Neojen arazi daha ziyade düzlük ve hafif arızalı yerlerde mevcuttur. Konya şehrinin doğu, kuzey ve güneyinde özellikle Meram ilçesinde geniş yer kaplar. Şehrin hâli hazırdaki bulunduğu alanda -Meram ilçe merkezi- killi kalker, kil, gre-kum, çakıl depoları, batıdaki dağlık kesimde andezit ve tüfler bulunur. Kuvaterner Dönemin eski göl depoları yan derelerin getirdiği alüvyonlardır.

Meram ilçesinin depremsellik durumu incelendiğinde günümüzde çok aktif olmayan lokal faylar görülmektedir. İlçe sınırları içerisinde bulunan lokal faylardan en önemlisi K-G doğrultusunda uzanan Konya Fay Zonu (KOFZ) ve devamındaki Abazdağı Fayı’dır. Konya’nın yakın batısından geçen kuzey-güney gidişli Konya Fay Zonu (KOFZ), toplam 50 km uzunluğundadır ve kademeli şekilde sıralanmış faylardan oluşmuştur. Zonun genişliği 4 km’ye kadar varabilmektedir. KOFZ egemen olarak doğuya eğimli normal bir fay olup, az da olsa sağ yönlü yanal atıma sahiptir. Fay zonuyla ovanın batı kenarı merdiven basamakları şeklinde aşağı doğru çökmüştür. KOFZ’nun güneyinde ise kuzeybatı-güneydoğu gidişli Abazdağı Fayı bulunur.

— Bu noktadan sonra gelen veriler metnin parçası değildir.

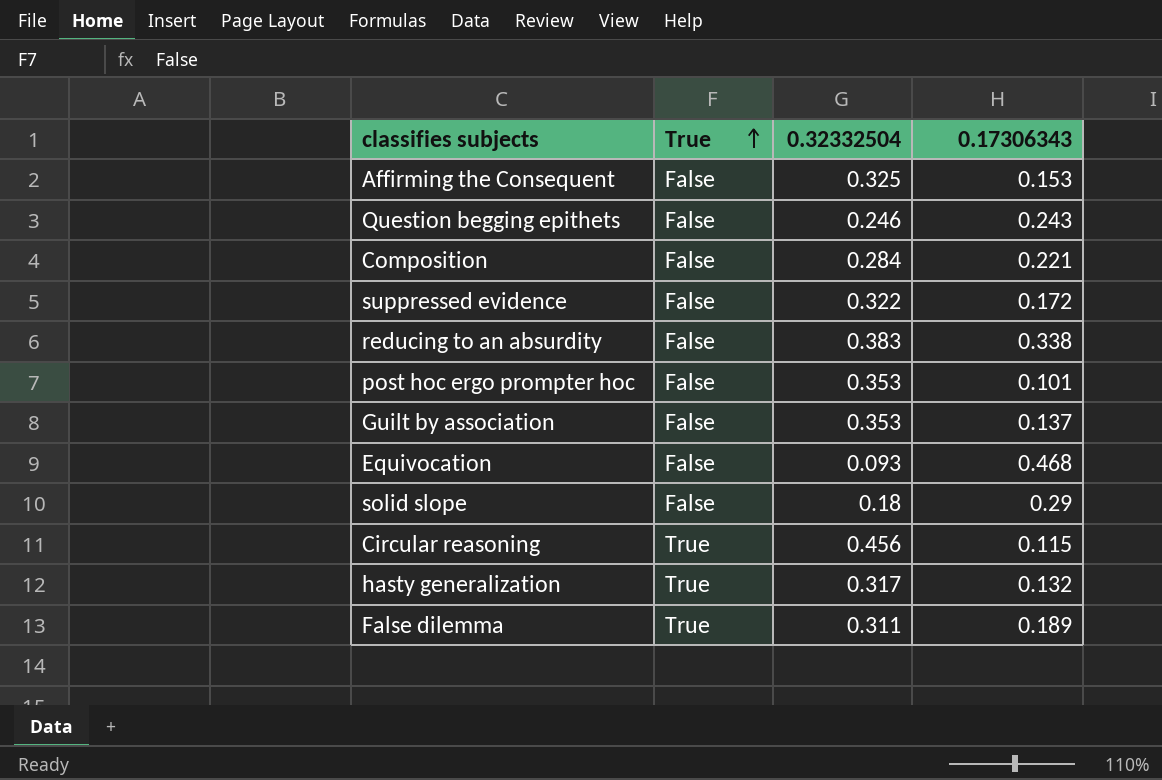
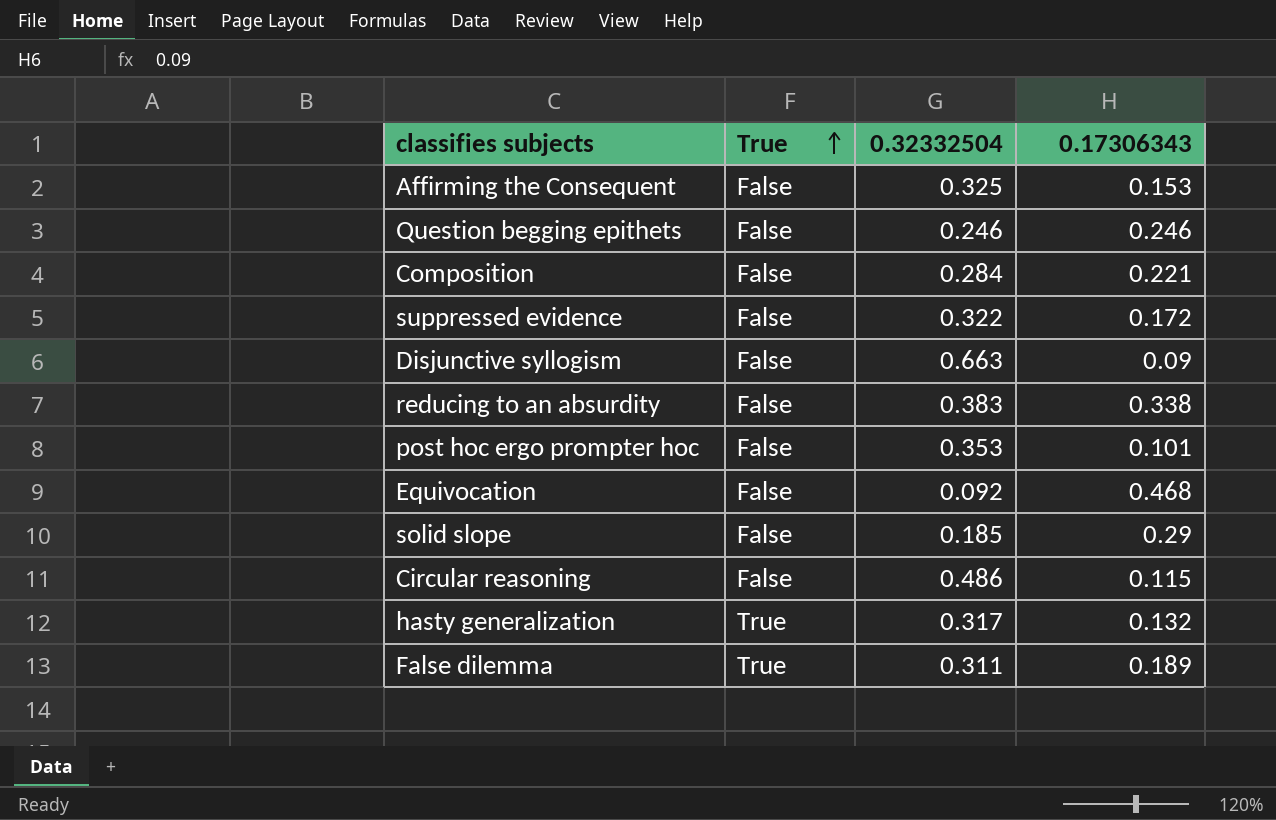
row Guilt by association: False | 0.353 | 0.137 -> none
Question begging epithets | 0.17306343: 0.243 -> 0.246
row Disjunctive syllogism: none -> False | 0.663 | 0.09
Equivocation | 0.32332504: 0.093 -> 0.092
solid slope | 0.32332504: 0.18 -> 0.185
Circular reasoning | True: True -> False
Circular reasoning | 0.32332504: 0.456 -> 0.486

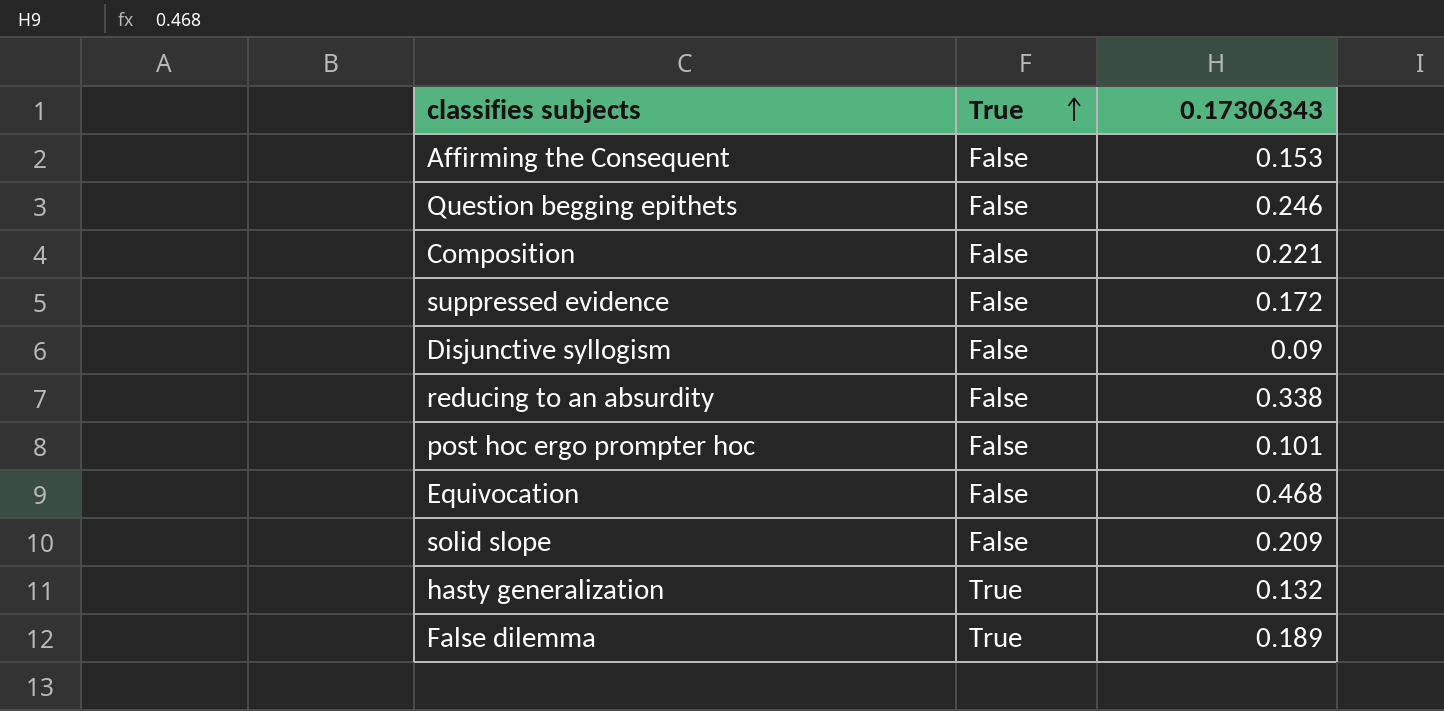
column 0.32332504 | position: 3 -> none
row Circular reasoning: False | 0.486 | 0.115 -> none
solid slope | 0.17306343: 0.29 -> 0.209

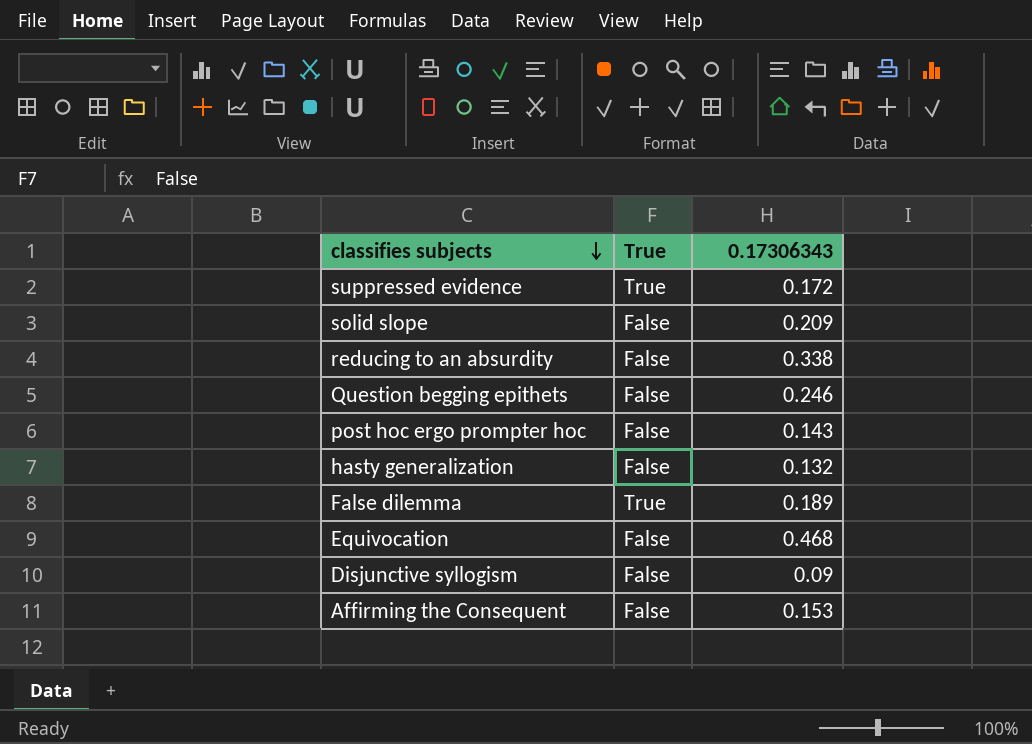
row order: True ascending -> classifies subjects descending
row Composition: False | 0.221 -> none
suppressed evidence | True: False -> True
post hoc ergo prompter hoc | 0.17306343: 0.101 -> 0.143
hasty generalization | True: True -> False

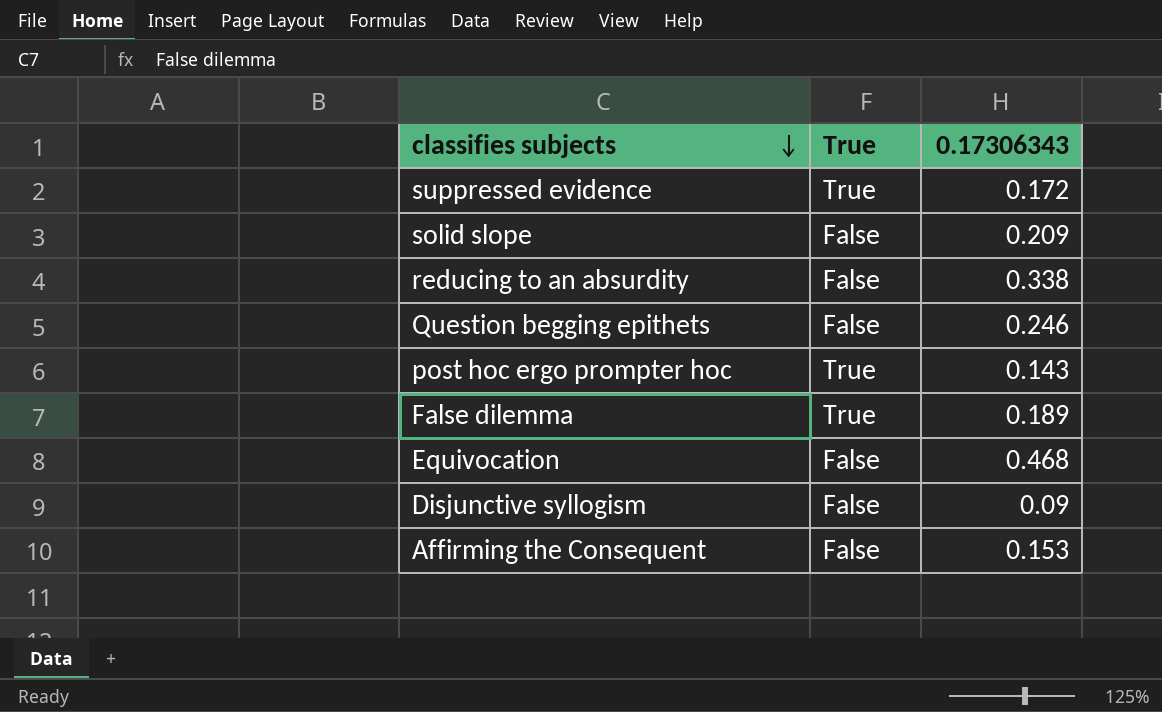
row hasty generalization: False | 0.132 -> none
post hoc ergo prompter hoc | True: False -> True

Meram ilçesi Türkiye deprem haritasında genel olarak IV. derece deprem kuşağında yer almakla birlikte, I. deprem kuşağında yer alan Akşehir ve Ilgın bölgelerine çok yakın olması sebebiyle deprem riski taşımaktadır. Bunun yanında yer altı su seviyelerindeki azalmalar alanda lokal karakterli çökme depremleri meydana getirmektedir. Özellikle ilçede yapıların genelde kerpiç malzemeden yapılmış olması ve bölgenin eski göl tabanında olması konutların sağlam yapılma zorunluluğunu bir kez daha ortaya koymaktadır.

Jeomorfolojik Özellikleri

İlçenin fiziki özelliklere bakıldığında genel olarak arazinin ova, plato ve dağlık sahalarından meydana geldiği görülmektedir. Konya il merkezinden batıya doğru gidildikçe arazide yer şekillerinin engebeliliği ve yükselti değerleri artmakta iken, güneye doğru daha düz bir topografya gözlenmektedir.

İlçedeki dağlık kütlelerden en önemlileri Konya il merkezinin hemen batısında yer alan Loras Dağı (2049 m)’dır. Konya şehir merkezinin en yüksek dağıdır.

Konya’nın en önemli tatlı su kaynaklarının bulunduğu bu dağlık saha 2004 yılında “Konya İli Loras Dağı Bölgesinde Erozyonu Önleme ve Yer Altı Tatlı Su Kaynakları Havza Rehabilitasyonu Projesi” kapsamında koruma altına alınmıştır. Projenin amacı; Konya ili Kozağaç Mahallesi, Loras Dağı doğu eteklerinde tabii çevrenin korunarak, yer altı tatlı su kaynakları havza rehabilitasyonu ve erozyonun önlenmesi ile bölge halkının yaşam kalitesi ve refah seviyesinin arttırılmasına katkı sağlamaktır.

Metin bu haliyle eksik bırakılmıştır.